Holland Walker (2:06 to 2:11)

Golf awesome okay so what is the biggest challenge as being the CEO of your own company reAlpha?

Giri Devanur (2:13 to 4:00)

Yeah. I’ve been a CEO for a long time. In the all the companies that I’ve founded or managed the single biggest challenge is how do we hire the right people. That’s like the number one challenge across all companies and it is not only my challenge, literally every leader and start up founder I know are facing that challenge how do you get the right people. Today in the US we have a very unique situation there are 10000000 plus jobs and there are only 7000000 people who have applied for unemployment, that means not only new jobs what everyone plus 3 more million jobs are there, so when you have such a skewed demand supply situation how do you hire the right people? In reAlpha we are facing the same challenge like everybody else but let me take another minute and talk about one of the statements that I even used in my previous book Nothing to Nasdaq.

It’s a statement by Marc Andreessen, who was the founder of Netscape in the good old days now he is the founder of a large VC fund in Silicon Valley called Andreessen Horowitz. He had made a statement that one good programmer is equal to 30 average programmers. While running reAlpha I realised it is not 1 to 30, it is 1 to 100 and it is not in just programming it’s in every field. If you have a great person in one area, one professional, that’s as good as having an average of 100 people so that has been the big interesting issue for me.

How to Who: The Secret of Success – Giri Devanur Video

https://www.youtube.com/watch?v=rku-8aN0HX0
How to Who: The Secret of Success – Giri Devanur

Holland Walker (4:01 to 4:06)

Throughout the years, through your many experiences, what has been the most important thing that you’ve learnt?
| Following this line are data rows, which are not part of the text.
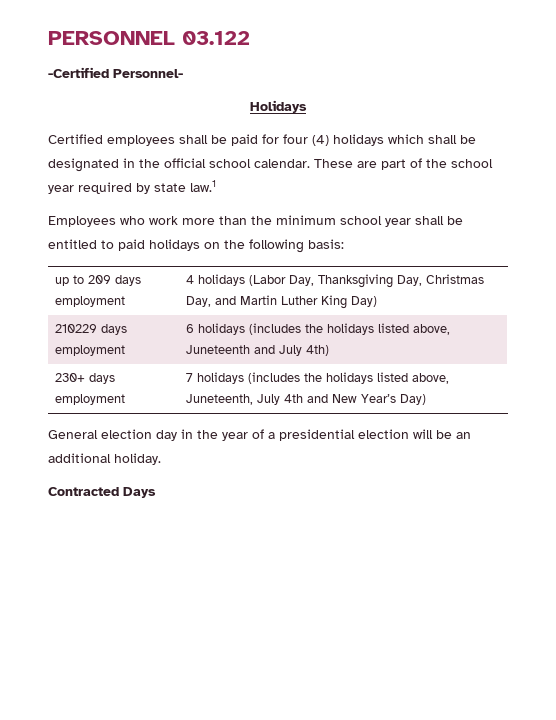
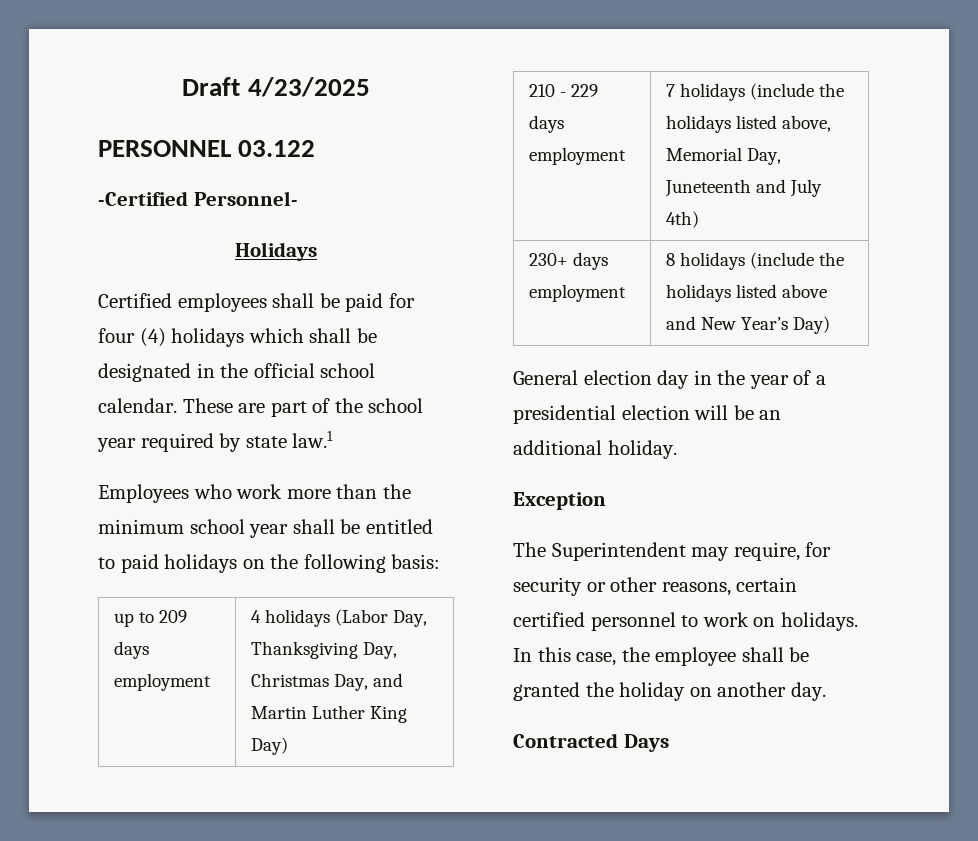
+ Draft 4/23/2025
- 210229 days employment | 6 holidays (includes the holidays listed above, Juneteenth and July 4th)
+ 210 - 229 days employment | 7 holidays (include the holidays listed above, Memorial Day, Juneteenth and July 4th)
- 230+ days employment | 7 holidays (includes the holidays listed above, Juneteenth, July 4th and New Year’s Day)
+ 230+ days employment | 8 holidays (include the holidays listed above and New Year’s Day)
+ Exception
+ The Superintendent may require, for security or other reasons, certain certified personnel to work on holidays. In this case, the employee shall be granted the holiday on another day.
Giri Devanur  (4:07 to 4:50)

The biggest thing that I learnt over the number of years is about team building. How do you build a team of passionate people? How do you create an environment? A culture of people moving fast, taking risks. Those are the things that I am learning on a daily basis. See nobody can become a master, there is no mastery. You can’t say I’ve learnt everything about it. The day you say I learnt everything about it, you’re done. So the quest is, how do you attract the right kind of people? How do we retain, how do you train them, and motivate them to do inspirational stuff.

Holland Walker (4:51 to 4:57)

So, tell me what how to who means? What, where did you come up with this phrase? So our audience cannot better understand it.

Giri Devanur  (4:58 to 6:49)

So this was a kind of a bit of self-discovery.  Before reAlpha, I had not realised how powerful this statement would be too. I knew that hiring people was the biggest challenge in all the companies that I worked on, but I had not understood the prominence of this problem. So I’m an engineer and,  like a lot of engineers and startup founders, entrepreneurs etc.

and most leaders when we are thrown an opportunity or a challenge in front of us, whether it’s opportunity or challenge, both of them, the first question at a subconscious level that comes up is, how do I solve this problem? or how do I handle this opportunity, right? So I was curious to figure out why does that happen? So we had this one young colleague Bhargav and last year, we were walking in New York and he mentioned that,  “If we can overcome this, how problem instead of how if we can figure the right who, magically solutions will appear both for opportunities as well as challenges.”

That is when I realised, Oh! it’s about How to Who. So if we can overcome from trying to do it yourself to finding the best who that is the biggest transformation that can happen. And I believe that is the secret of success. Whether it is at an individual level, as a manager, or a leader or a startup founder to running a large company. Doesn’t matter. If you figure out who is the right person to handle that, it solve all problems, that is the secret of success.

Holland Walker (6:49 to 6:54)

 So you definitely see lots of areas for improvement. What issues do you see what issue with today’s most common hiring practises?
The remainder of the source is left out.